Mobile Revolution Month is coming to a close with August, and after having explored the world of fingerprint sensor phones, the booming app market and an overview of the revolution it’s time to look ahead to where mobile ID is heading.
The Proliferation of Apps and Sensors
As we explored in the featured articles this month, the mobile revolution has been driven by an explosion of fingerprint sensors on smart devices and software solutions that leverage embedded hardware for multimodal authentication. Versatility and accessibility are at the heart of these aspects of modern mobile tech, and as technology advances through constant innovation both will grow proportionately. We are already beginning to see how this is coming to shape the future of identity management.
With the launch of operating systems that feature native biometric authentication support – like Windows 10 and Android M – biometric authentication is becoming a simple option for consumers to adopt. Windows 10 in particular is notable for this because its Windows Hello security platform supports a wide range of surprisingly robust biometric modalities (its facial recognition algorithm can distinguish between identical twins). Combine that with the standardization of the fingerprint sensor on nearly all new smartphones (as well as the emergence of iris scanners on handsets) and what you get is the easiest possible access to biometrics for consumers.
But what is the next step in this arena? Recent patent filings suggest that OEMs are aiming to nix the traditional home button, which on a number of phones is where the sensor is housed, in favor of putting the biometric sensors under the touch screen. One filing from Apple even suggests that the entire screen will be able to authenticate and identify users regardless of where the make contact thanks to biometric-scanning pixels.
In terms of software, what we can expect to see is more integration. Deployments of biometric security on apps have shown that when presented with the option, people will take it. The USAA banking app, for instance, offers Daon’s multi-factor security as a password alternative option and users are flocking to it. The same will go for smartphones, which we are just now starting to see announced with built-in biometric software, like on ZTE’s latest phone which ships with EyeVerify’s Eyeprint ID.
While there is a ton of hype around wearable tech, the market is still nascent, and while biometrics are being built into smartwatches, they are mostly being used for fitness tracking and healtchare applications. That said, the ball has started to roll in a positive direction for smartwatches and other connected accessories.
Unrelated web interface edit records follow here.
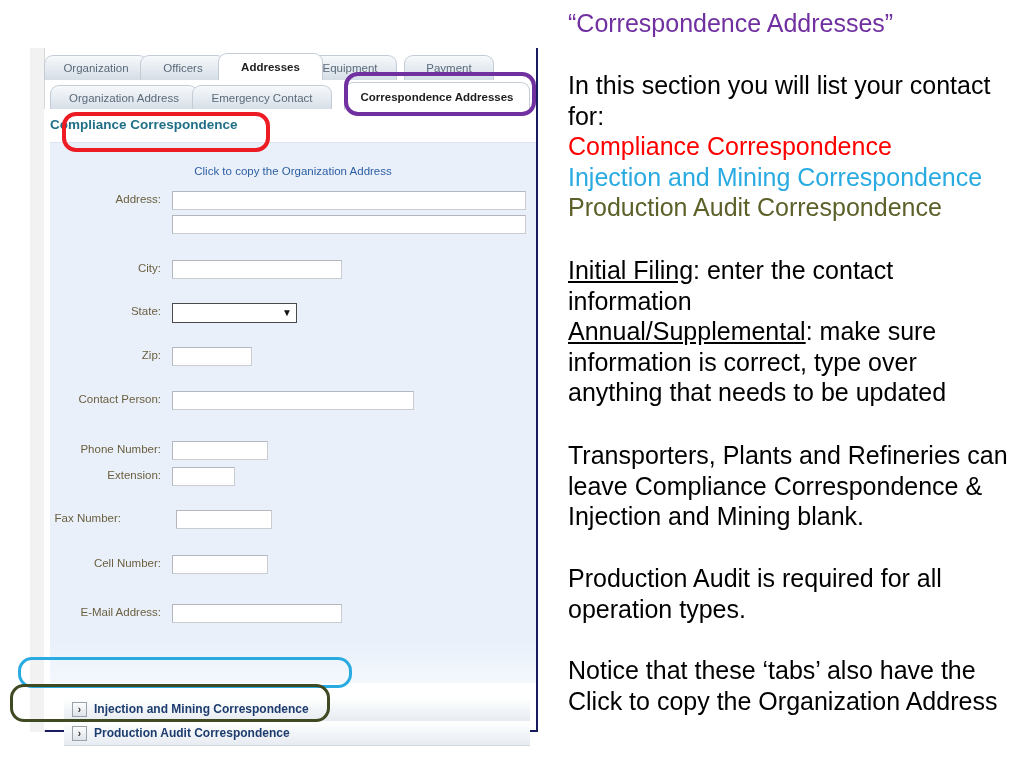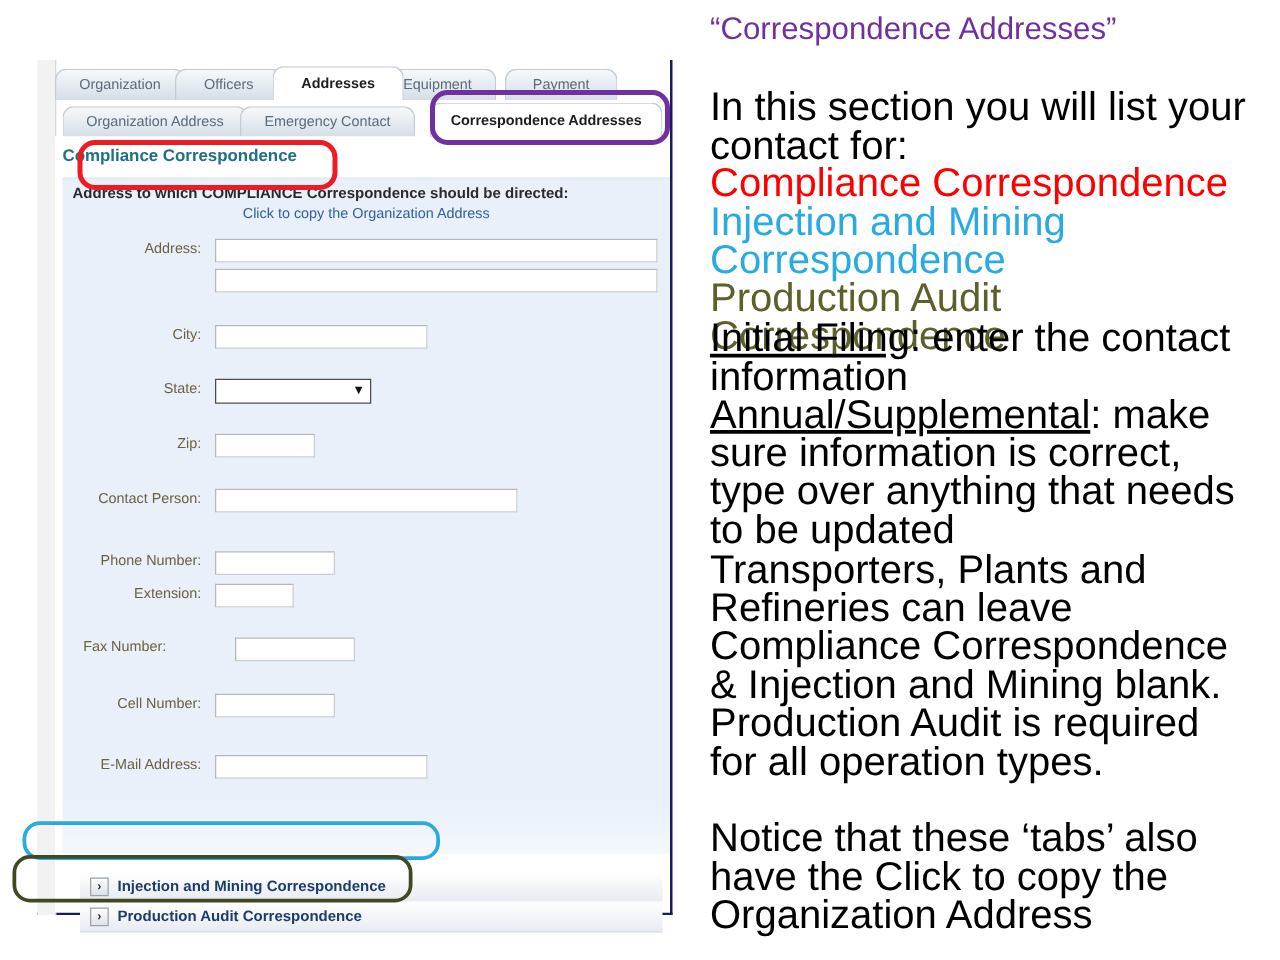--- a/index.html
+++ b/index.html
@@ -265,21 +265,21 @@
 
   
   #notes {
     position: absolute;
     left: 568px;
     top: 0px;
     width: 446px;
     height: 768px;
   }
   .note-p {
-    font-size: 32px;
+    font-size: 25px;
     line-height: 30.5px;
     color: #000000;
     margin: 0;
     font-family: "Liberation Sans", sans-serif;
   }
   #notes-title {
     position: absolute;
     top: 8px;
     left: 0;
     font-size: 25px;
@@ -324,21 +324,20 @@
     <div class="subtab active" style="left:284px;width:186px;">
       <span>Correspondence Addresses</span>
     </div>
   </div>
 
   <div id="form-body">
 
     <div id="section-title">Compliance Correspondence</div>
 
     <div id="form-inner">
-      <div id="directed-text">Address to which COMPLIANCE Correspondence should be directed:</div>
       <div id="copy-link">Click to copy the Organization Address</div>
 
       <div class="field-row" style="left:0px;top:48px;width:486px;">
         <div class="field-label" style="right:375px;">Address:</div>
         <input class="field-input" style="left: 122px; width: 354px;" type="text" value="">
       </div>
 
       <div class="field-row" style="left:0px;top:72px;width:486px;">
         <input class="field-input" style="left: 122px; width: 354px;" type="text" value="">
       </div>
@@ -368,21 +367,21 @@
       <div class="field-row" style="left:0px;top:298px;width:486px;">
         <div class="field-label" style="right:375px;">Phone Number:</div>
         <input class="field-input" style="left: 122px; width: 96px;" type="text" value="">
       </div>
 
       <div class="field-row" style="left:0px;top:324px;width:486px;">
         <div class="field-label" style="right:375px;">Extension:</div>
         <input class="field-input" style="left: 122px; width: 63px;" type="text" value="">
       </div>
 
-      <div class="field-row" style="left:16px;top:367px;width:442px;">
+      <div class="field-row" style="left:4px;top:367px;width:442px;">
         <div class="field-label" style="right:375px;">Fax Number:</div>
         <input class="field-input" style="left: 122px; width: 96px;" type="text" value="">
       </div>
 
       <div class="field-row" style="left:0px;top:412px;width:486px;">
         <div class="field-label" style="right:375px;">Cell Number:</div>
         <input class="field-input" style="left: 122px; width: 96px;" type="text" value="">
       </div>
 
       <div class="field-row" style="left:0px;top:461px;width:486px;">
As more major companies start to push their Apple Watch competitors on consumers we will likely begin to see some exciting things in this area.
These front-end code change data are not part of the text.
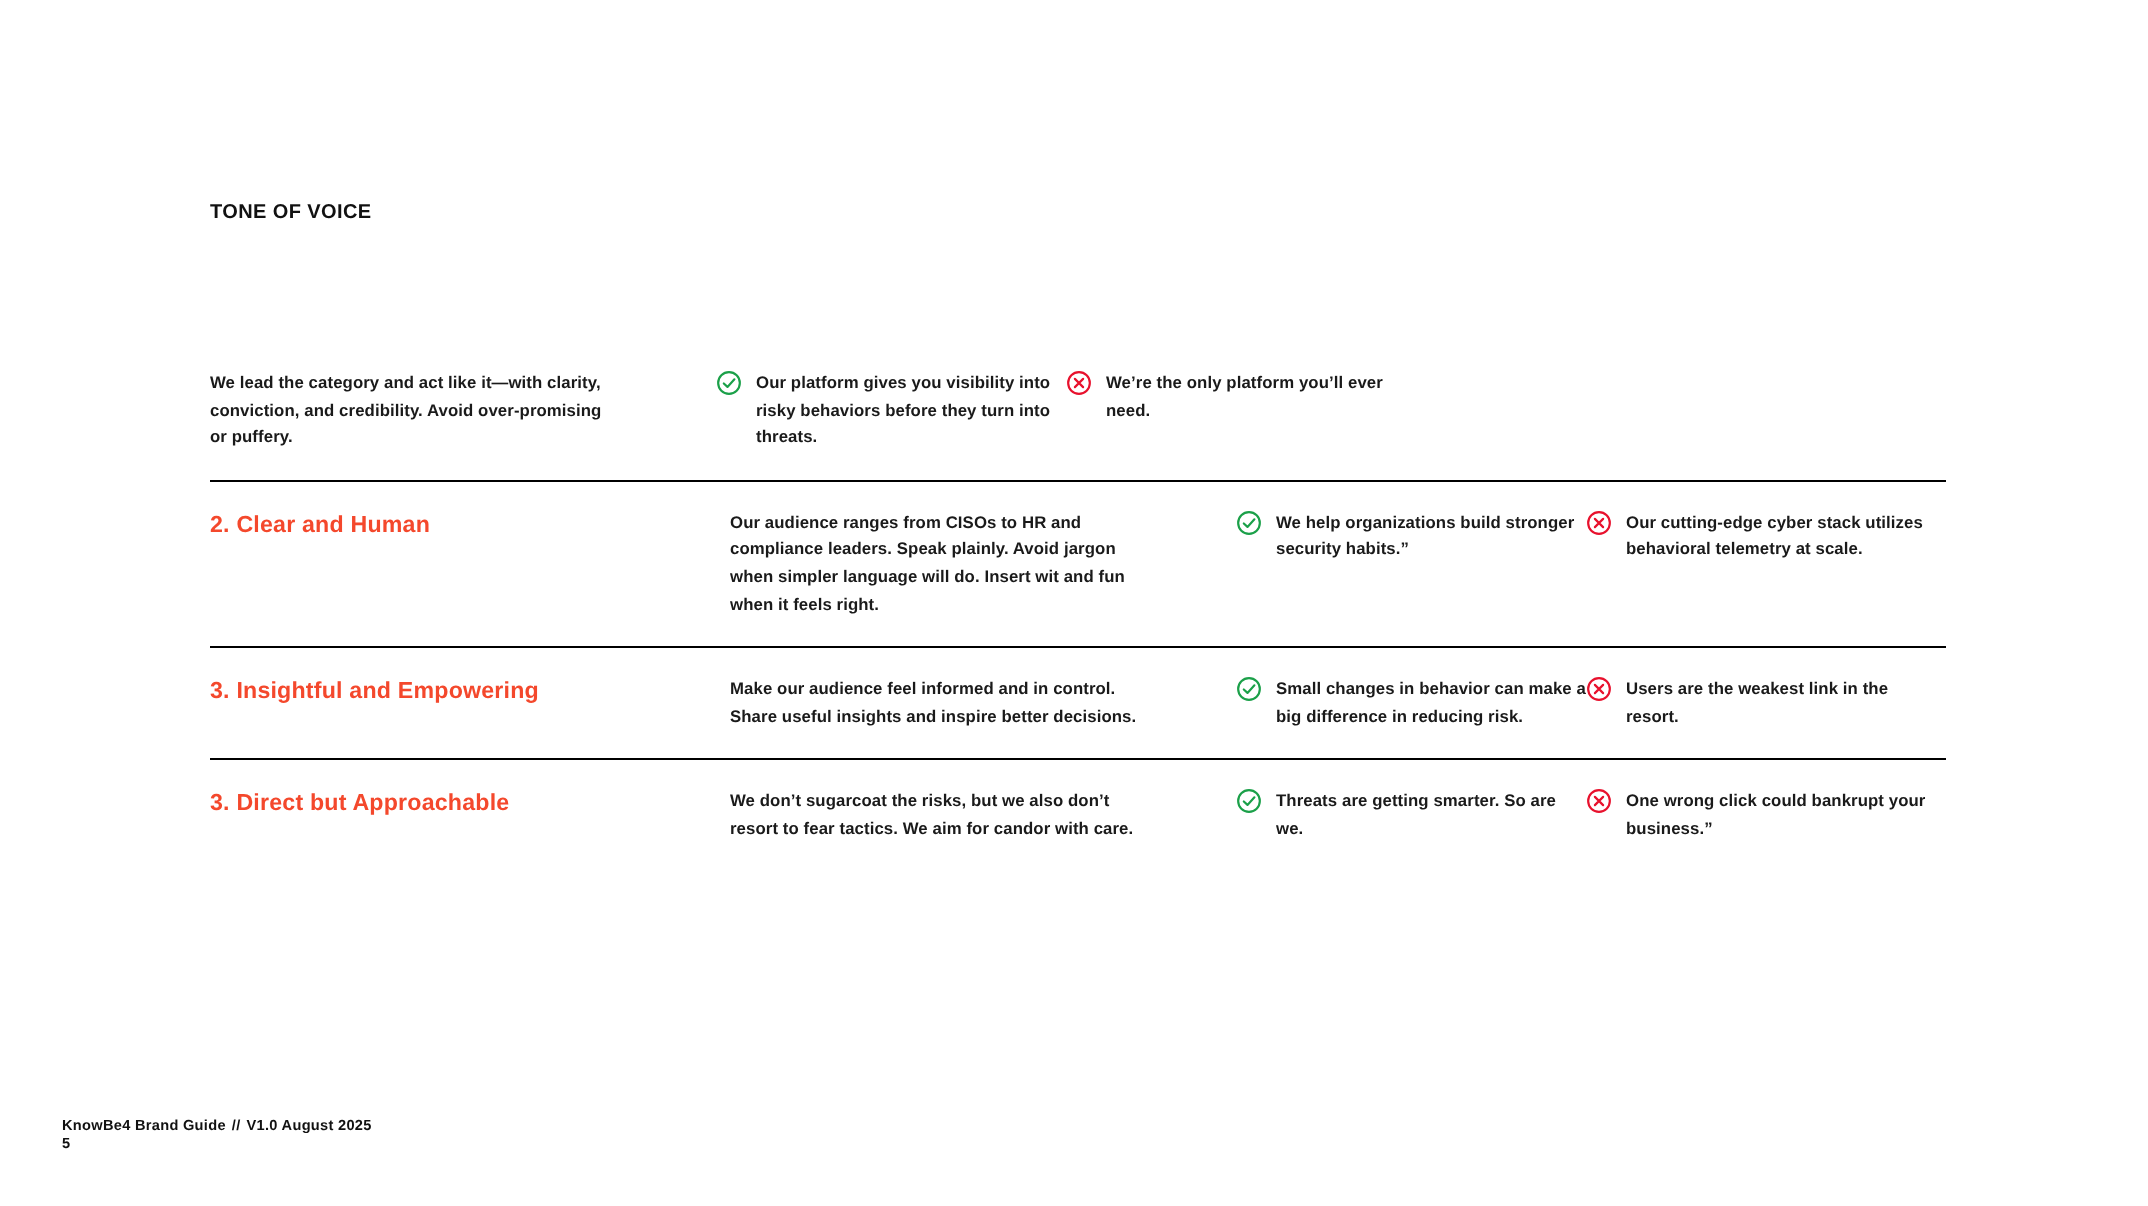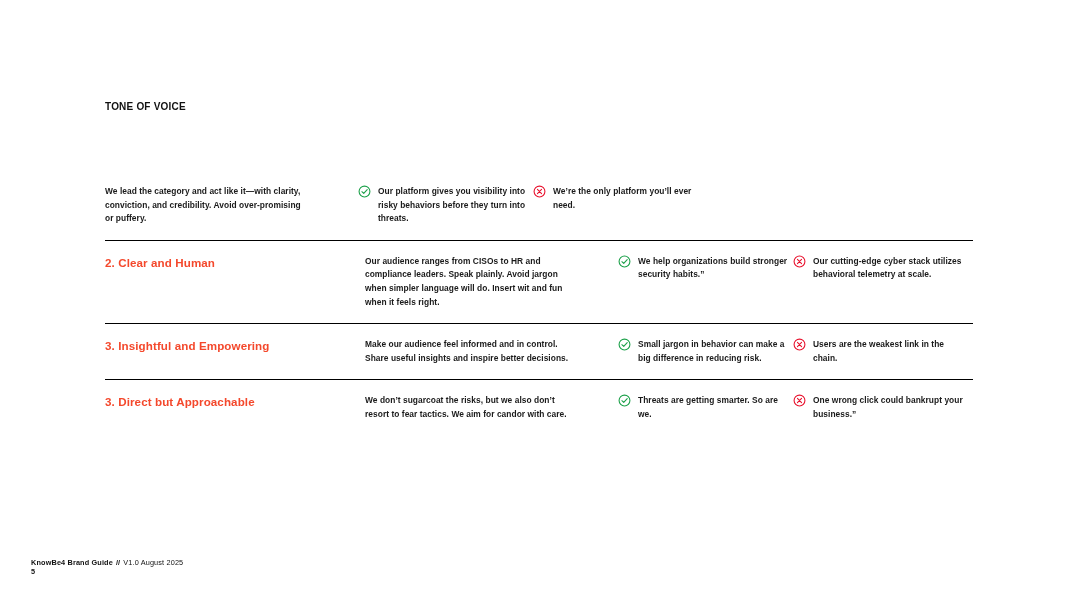--- a/index.html
+++ b/index.html
@@ -131,21 +131,21 @@
     gap: 3px;
     align-items: baseline;
   }
   .footer-brand {
     font-weight: bold;
   }
   .footer-sep {
     font-weight: bold;
   }
   .footer-version {
-    font-weight: normal;
+    font-weight: bold;
   }
   .footer-page {
     font-weight: bold;
     font-size: 7.3px;
   }
 </style>
 </head>
 <body>
 
 <div class="page">
@@ -195,28 +195,28 @@
 
     <div class="tone-row">
       <div class="col-principle">3. Insightful and Empowering</div>
       <div class="col-desc">Make our audience feel informed and in control. Share useful insights and inspire better decisions.</div>
       <div class="col-spacer"></div>
       <div class="col-example do">
         <svg class="icon" viewBox="0 0 24 24">
           <circle cx="12" cy="12" r="10" fill="none" stroke="#1BA049" stroke-width="2"></circle>
           <path d="M7.2 12.4 L10.6 15.6 L17 8.6" fill="none" stroke="#1BA049" stroke-width="2" stroke-linecap="round" stroke-linejoin="round"></path>
         </svg>
-        <div class="example-text">Small jargon in behavior can make a big difference in reducing risk.</div>
-      </div>
-      <div class="col-example dont">
-        <svg class="icon" viewBox="0 0 24 24">
-          <circle cx="12" cy="12" r="10" fill="none" stroke="#E8112D" stroke-width="2"></circle>
-          <path d="M8.2 8.2 L15.8 15.8 M15.8 8.2 L8.2 15.8" fill="none" stroke="#E8112D" stroke-width="2" stroke-linecap="round"></path>
-        </svg>
-        <div class="example-text">Users are the weakest link in the chain.</div>
+        <div class="example-text">Small changes in behavior can make a big difference in reducing risk.</div>
+      </div>
+      <div class="col-example dont">
+        <svg class="icon" viewBox="0 0 24 24">
+          <circle cx="12" cy="12" r="10" fill="none" stroke="#E8112D" stroke-width="2"></circle>
+          <path d="M8.2 8.2 L15.8 15.8 M15.8 8.2 L8.2 15.8" fill="none" stroke="#E8112D" stroke-width="2" stroke-linecap="round"></path>
+        </svg>
+        <div class="example-text">Users are the weakest link in the resort.</div>
       </div>
     </div>
 
     <div class="tone-row">
       <div class="col-principle">3. Direct but Approachable</div>
       <div class="col-desc">We don’t sugarcoat the risks, but we also don’t resort to fear tactics. We aim for candor with care.</div>
       <div class="col-spacer"></div>
       <div class="col-example do">
         <svg class="icon" viewBox="0 0 24 24">
           <circle cx="12" cy="12" r="10" fill="none" stroke="#1BA049" stroke-width="2"></circle>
The most high profile use case that we’ve seen so far for wearable biometrics is the Nymi Band, which was used just recently to authenticate a payment via its wearer’s cardiac reading. The device can also be used to bring strong ID to connected Internet of Things applications like door locks and smart cars.
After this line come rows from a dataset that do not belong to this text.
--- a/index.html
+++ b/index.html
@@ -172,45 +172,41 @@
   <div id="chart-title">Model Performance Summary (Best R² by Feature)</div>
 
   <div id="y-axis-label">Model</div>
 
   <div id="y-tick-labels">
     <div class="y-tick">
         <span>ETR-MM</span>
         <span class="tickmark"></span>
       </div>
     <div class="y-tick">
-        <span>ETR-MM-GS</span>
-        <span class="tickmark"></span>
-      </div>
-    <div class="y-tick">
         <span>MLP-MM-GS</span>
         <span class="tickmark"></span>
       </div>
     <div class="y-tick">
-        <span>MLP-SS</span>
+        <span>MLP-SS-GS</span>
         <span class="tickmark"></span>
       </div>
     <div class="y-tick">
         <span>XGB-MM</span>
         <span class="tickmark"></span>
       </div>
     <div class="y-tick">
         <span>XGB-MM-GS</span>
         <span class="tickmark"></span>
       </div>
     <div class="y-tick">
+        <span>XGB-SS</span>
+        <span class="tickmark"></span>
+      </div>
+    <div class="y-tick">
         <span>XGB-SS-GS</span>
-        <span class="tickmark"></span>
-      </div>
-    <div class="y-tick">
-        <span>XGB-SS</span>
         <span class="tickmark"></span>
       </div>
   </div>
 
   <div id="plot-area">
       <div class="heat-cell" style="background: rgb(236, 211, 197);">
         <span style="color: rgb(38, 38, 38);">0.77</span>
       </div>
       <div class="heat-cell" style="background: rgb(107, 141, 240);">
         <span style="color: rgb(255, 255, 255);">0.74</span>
A newly released white paper from Tracica paints an exciting picture of the diverse future of wearable tech. Titled “Wearables: 10 Trends to Watch,” it details, among other things, the role of smart clothing, virtual reality and augmented reality applications, the last of which we’ve already seen biometric eye tracking solutions for.
Internet of Things
At the heart of mobility is connectivity, and as connectivity increases the Internet of Things grows. As we’ve detailed on Mobile ID World before, the Internet of Things welcomes the prospect of biometric authentication for two major reasons. First, the M2M network is lacking security standards and researchers point to its vulnerability as a key concern moving forward. Secondly, voice biometrics in particular offer an easy and secure user interface options for connected things that might otherwise be difficult to interact with (like smoke detectors).
Deep learning technologies have a bright future in IoT, as we are seeing them deployed alongside frictionless biometric modalities to better know enrolled users. Speech recognition, voice recognition and facial recognition all benefit from this union in the long run, and we’ve already seen an example of it in Sensory’s TrulyNatural integration with the social robot Jibo.
With the Internet of Things, you also find more used for the biometric technologies described in the above sections. Our phones and wearables are powerful devices because they allow us to access information networks. Biometrics allow us to do so with unprecedented convenience and security, and the same can be said for the network of the machines. Mobile revolution has shown us that biometrics have a bright future in the consumer and enterprise world, and the its effects are only now being realized.